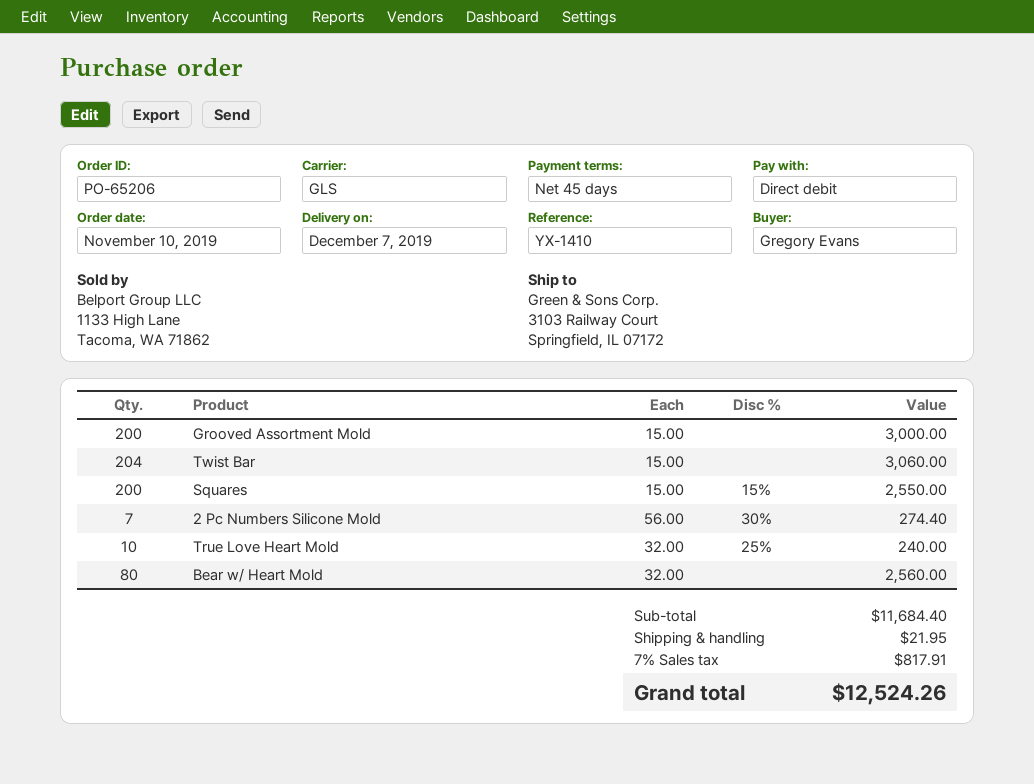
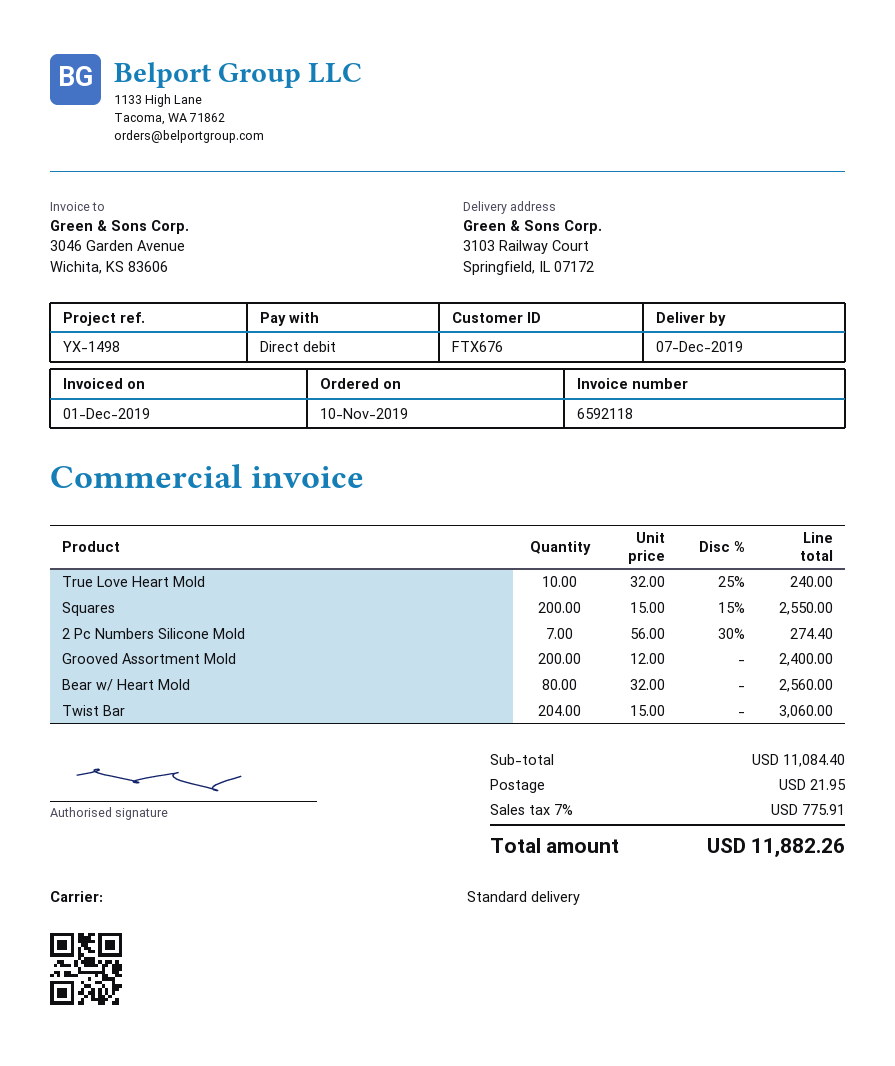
reference: YX-1410 -> YX-1498
shipping method: GLS -> standard
Grooved Assortment Mold: 200 x 15.00 = 3000.00 -> 200 x 12.00 = 2400.00
subtotal: 11684.40 -> 11084.40
tax: 7% = 817.91 -> 7% = 775.91
total: 12524.26 -> 11882.26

:::

◆ What the task asks
A faithful copy of the data above is wanted, with every image left out.

◆ Expected answer
reference: YX-1410 -> YX-1498
shipping method: GLS -> standard
Grooved Assortment Mold: 200 x 15.00 = 3000.00 -> 200 x 12.00 = 2400.00
subtotal: 11684.40 -> 11084.40
tax: 7% = 817.91 -> 7% = 775.91
total: 12524.26 -> 11882.26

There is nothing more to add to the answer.